Back and Forth

This week, as i was preparing to teach a class about painting people, I had a revelation. I always tell my students to look at the shadows and shapes not the features and I also tell them how difficult it it so paint someone you love…. because you are so invested, and it is hard to keep the objectivity about them. But this time, I became aware of something else. How to capture shapes and how to capture a person’s spirit in paint.

When drawing or painting from life — or even a still-life— one is faced with the task of taking something that is three dimensional and translating it to a flat image. When working from a photo, one has an image that is already flat. Too often, (especially for people who trace a photo onto their watercolor paper) the image remains flat. The trick is to SEE the three dimensional nature of the original image and recreate that three dimensionality in your drawing…. to see the perspective and geometry and the planes again… as if you would if you were looking at the actual subject and not a photo The drawing is a translation. If you see it as that… you learn the language of drawing and you get a more accurate translation. It is the difference between translating something when you know the language, and running something through “google translate” which often results in fractured English. (A plug for practicing drawing from life if you want to become a better painter and why it is always best to paint from photos that you have taken yourself.)

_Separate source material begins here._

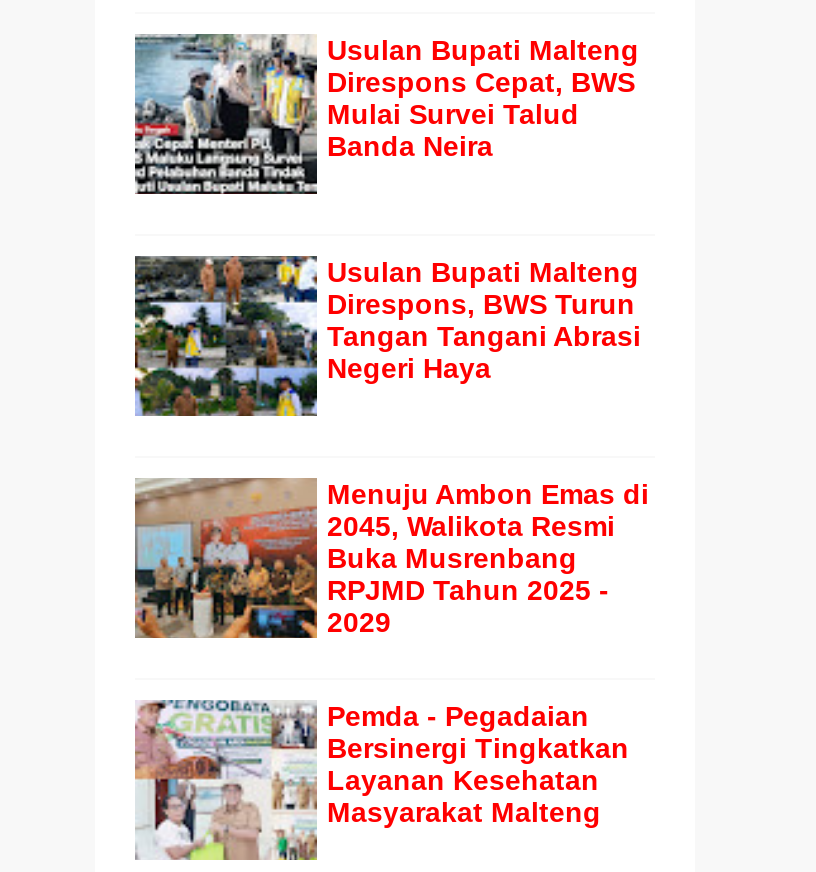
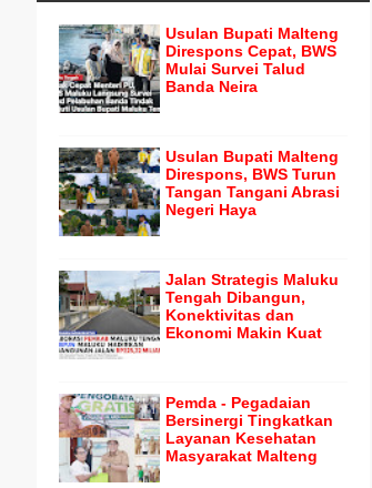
[133,476,649,640] [image] | Menuju Ambon Emas di | 2045, Walikota Resmi | Buka Musrenbang | RPJMD Tahun 2025 - | 2029 -> [58,270,339,359] [image] | Jalan Strategis Maluku | Tengah Dibangun, | Konektivitas dan | Ekonomi Makin Kuat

Then, there is the other matter of painting a person from a photo. I realized as I was preparing my drawing for the painting demo of my grandson, that I was recreating a photo which I took of him when he was looking at me…I was bringing myself back to the moment where I connected with him and photographed him over a dish of ice cream. The goal of the painting was to catch the shapes, the shadows and the perspective of the photo, but also to recreate the moment of the photo….. and it doing so I could recreate it’s essence. Painting that image, and was truely a spiritual experience of bringing me back to a moment in time where I could actually reexperience it. Perhaps that’s where the magic happen.

For the first time, I understood why some cultures believe that to take someone’s photo might actually steal the subjects “soul.” …and how painting from a photo which is a moment of connection can recreate that wonderful feeling of connection.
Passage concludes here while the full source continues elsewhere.